Photography by Roth & Ramberg Image by: Photography by Roth & Ramberg
On June 27, 2011, Michelle Salt was involved in a serious motorcycle accident. Passing a car on a turn, she lost control of her bike, slid into the guardrail, flew through the air and bounced off the guardrail. By the time she landed, she had sustained a series of life-threatening injuries: a smashed pelvis, 13 broken bones (including both hips, two vertebrae and her clavicle), a bruised spleen and a severed femoral artery (the artery that runs through the thigh). She was bleeding so heavily that the prognosis was grim. To increase her odds of survival, she was put into a coma at Calgary's Foothills Medical Centre and her right leg was amputated eight inches above the knee. During the seven days she spent on life-support, she had four major surgeries. Afterward, she underwent months of rehabilitation.
Surrounded by support
Her recovery was spurred by gratitude – for the three strangers who laid on the ground with her at the accident site, offering comfort and reassurance, and for the family and friends who stood by while she was on life-support – and a fierce determination to become fit and active once again (prior to her accident, Michelle had participated in fitness competitions).

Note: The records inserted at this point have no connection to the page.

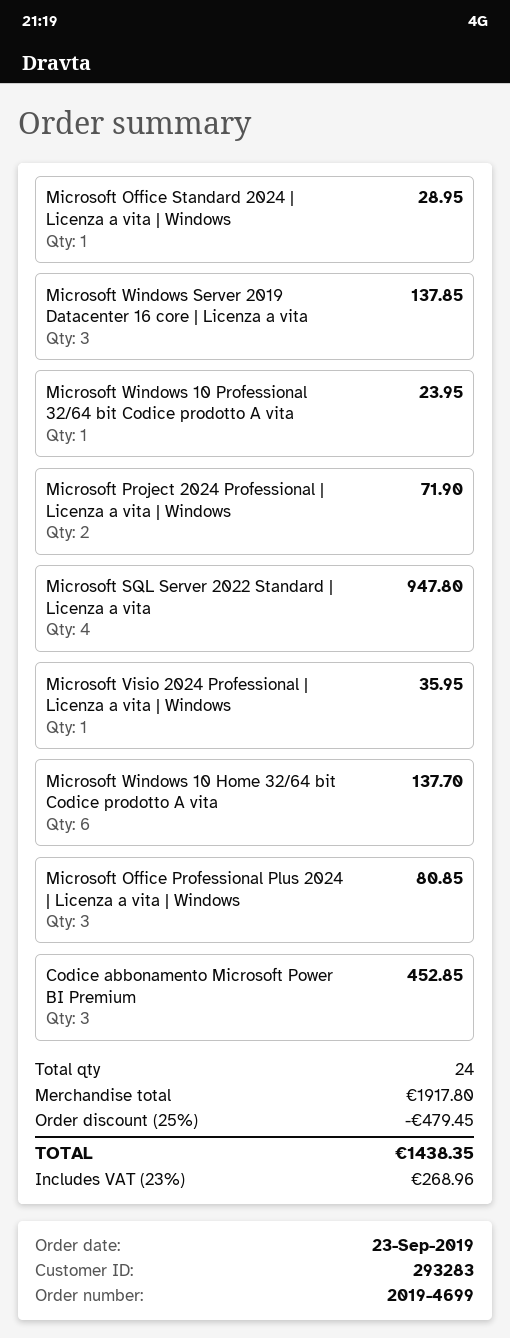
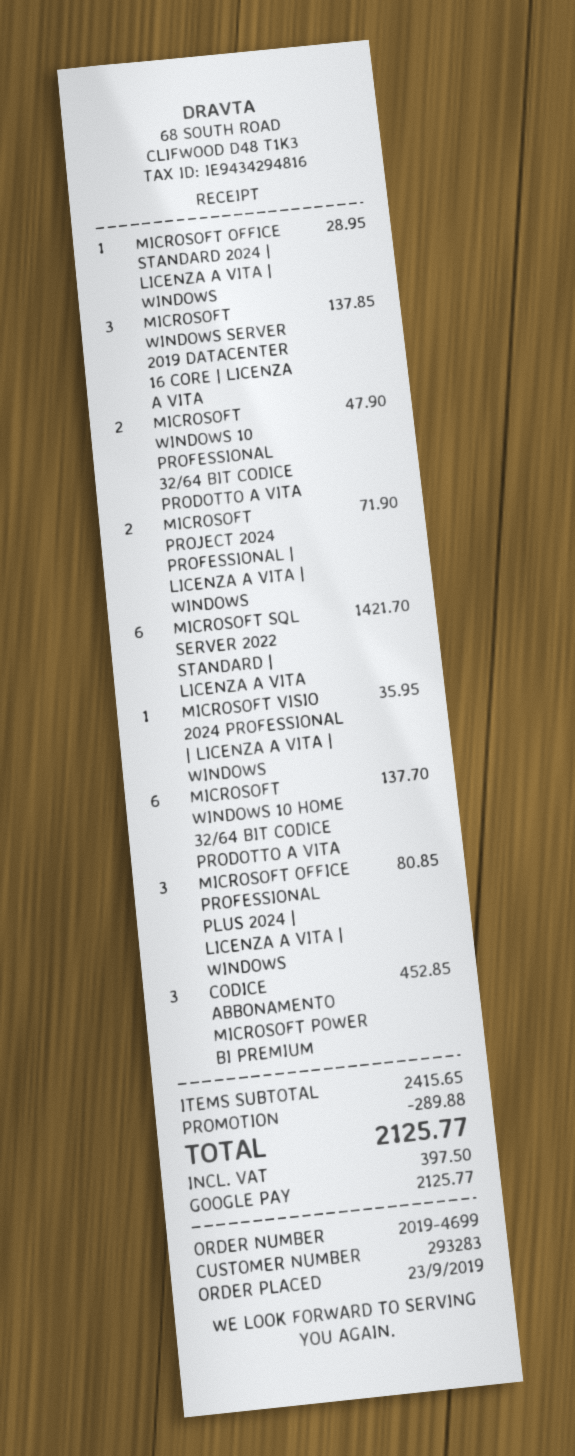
Microsoft Windows 10 Professional 32/64 bit Codice prodotto A vita: 1 for 23.95 -> 2 for 47.90
Microsoft SQL Server 2022 Standard | Licenza a vita: 4 for 947.80 -> 6 for 1421.70
subtotal: 1917.80 -> 2415.65
discount: 479.45 -> 289.88
tax: 268.96 -> 397.50
total: 1438.35 -> 2125.77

Michelle credits her family for fuelling her will to recover before she was even capable of breathing on her own. "They would sit with me in the hospital for hours, and tell me that I was strong and that I would do big things with my life."
They were right on both counts. She was strong. Doctors told her that having a healthy heart helped her to survive the near-fatal crash. And she had a big goal in mind. Before she even left the trauma unit, she had set her sights on snowboarding in national competitions, a dream that grew to becoming a snowboarder at the Paralympics. (The event will debut at the Sochi 2014 Paralympic Winter Games.) "At first, I think people just thought it was the medicine talking," she says.
But it didn't take those closest to her long to realize just how serious she was – or to figure out what they could do to support her. A state-of-the-art computerized sports knee, designed for people with above-knee amputations, cost $78,000 – $28,000 more than what was covered by Michelle's insurance. Family and friends helped raise the balance by holding silent auctions in Calgary and her hometown of Leduc, Alta.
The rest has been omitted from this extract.